■ DIRECTIONS FOR THIS TASK
Extract all lines in the data that contain the word "PHOENIX".
++++ DATA RECORDS ++++
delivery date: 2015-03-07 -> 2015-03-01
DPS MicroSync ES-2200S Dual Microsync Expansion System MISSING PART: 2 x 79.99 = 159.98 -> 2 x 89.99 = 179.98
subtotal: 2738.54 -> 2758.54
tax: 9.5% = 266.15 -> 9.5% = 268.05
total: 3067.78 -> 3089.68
++++
++++ DATA RECORDS ++++
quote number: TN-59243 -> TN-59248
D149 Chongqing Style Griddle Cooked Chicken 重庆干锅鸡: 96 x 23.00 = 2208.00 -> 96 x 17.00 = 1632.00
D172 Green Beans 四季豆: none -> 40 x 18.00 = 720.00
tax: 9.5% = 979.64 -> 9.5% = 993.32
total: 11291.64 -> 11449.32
++++
++++ DATA RECORDS ++++
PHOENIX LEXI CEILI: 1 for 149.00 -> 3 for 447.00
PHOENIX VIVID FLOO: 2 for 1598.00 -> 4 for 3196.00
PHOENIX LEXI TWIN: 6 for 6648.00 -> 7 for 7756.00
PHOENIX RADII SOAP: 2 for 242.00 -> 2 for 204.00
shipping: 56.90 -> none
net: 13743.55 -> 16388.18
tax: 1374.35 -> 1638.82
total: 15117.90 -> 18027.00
++++
■ EXPECTED ANSWER
PHOENIX LEXI CEILI: 1 for 149.00 -> 3 for 447.00
PHOENIX VIVID FLOO: 2 for 1598.00 -> 4 for 3196.00
PHOENIX LEXI TWIN: 6 for 6648.00 -> 7 for 7756.00
PHOENIX RADII SOAP: 2 for 242.00 -> 2 for 204.00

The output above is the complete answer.